• The Machine

    AGNi in the words of Computer Science

  • We have been building machines for a long time. The printing press, the steam engine, the automobile, the telephone – these have all ratcheted the effects of human cognition. The early computers became profound prosthetics for human intelligence, enhancing the computing power of the human being, multiplying her reach in the world, connecting her with other minds, helping her solve problems to expand the scope and efficacy of her humanity. This technology could still operate within a humanistic paradigm; it was a complex tool, but still a tool, and could be put in service to our goals.

    The accelerated effects of computer science have inverted this dynamic. Most of us cannot keep pace with the daily advances in hardware, software, networking, algorithmic complexity and raw computation power. This whole field now has a hyperventilating movement of its own, with no time for reflection or purposefulness. Its capability is vast, but when computing power is separated from purpose and reflection, it absorbs the unconscious traits of its human authors.
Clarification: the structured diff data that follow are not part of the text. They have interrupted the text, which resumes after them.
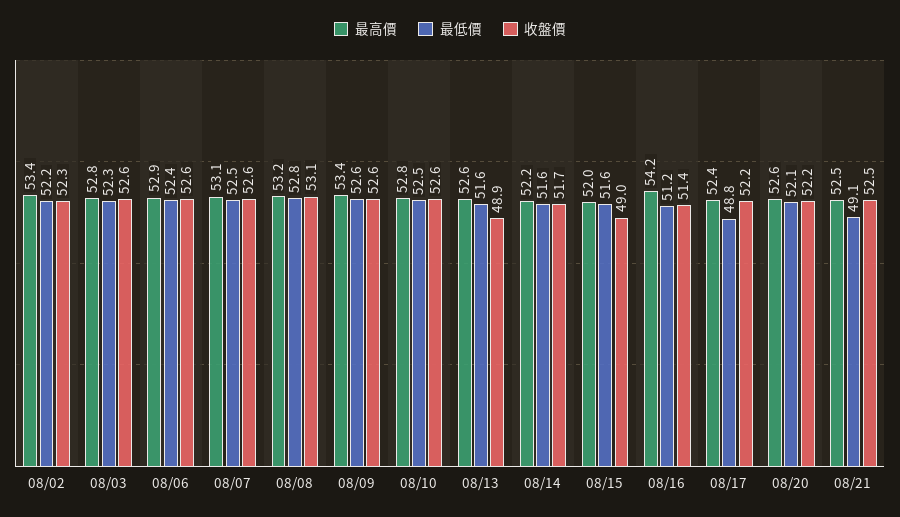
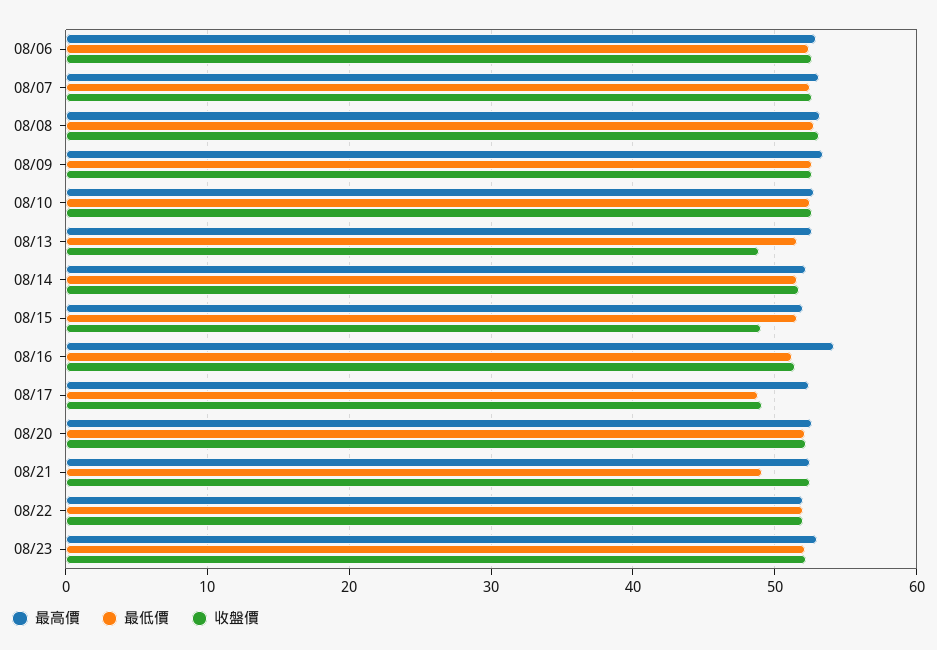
最高價, 08/02: 53.4 -> none
最低價, 08/02: 52.2 -> none
收盤價, 08/02: 52.3 -> none
最高價, 08/03: 52.8 -> none
最低價, 08/03: 52.3 -> none
收盤價, 08/03: 52.6 -> none
收盤價, 08/17: 52.2 -> 49
最高價, 08/22: none -> 52
最低價, 08/22: none -> 52
收盤價, 08/22: none -> 52
最高價, 08/23: none -> 53
最低價, 08/23: none -> 52
收盤價, 08/23: none -> 52

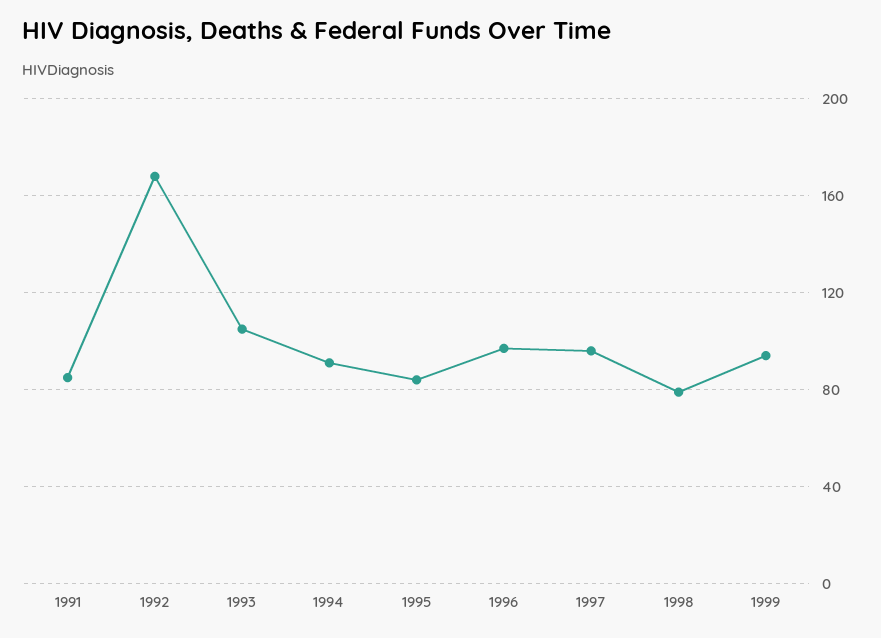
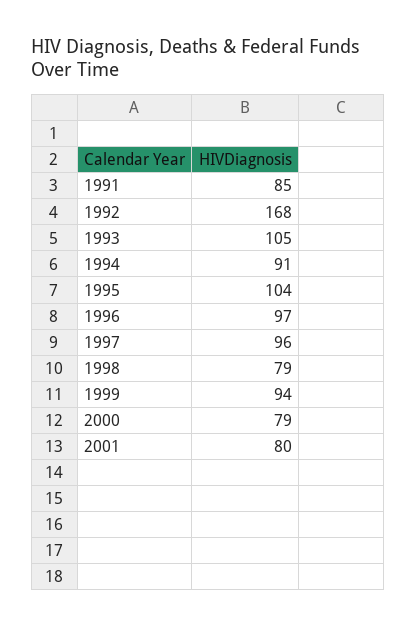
1995: 85 -> 104
2000: none -> 79
2001: none -> 80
We get caught in a momentum that automates our attention, subject to patterns beyond our awareness. The human being comes to serve the machine, rather than the other way around.

    We have many stories about being snared by our malevolent machines. But the machine we’re serving now is not conscious enough to be malevolent. It has no desire or secret agenda. It is more like a tornado than an evil overlord, indifferent to any sense of greater good. The mindlessness of the machine has become evident in LLM’s, which simulate a presence of mind without actually having one, reproducing speech without intention, seducing people with illusions of friendship and affirmation.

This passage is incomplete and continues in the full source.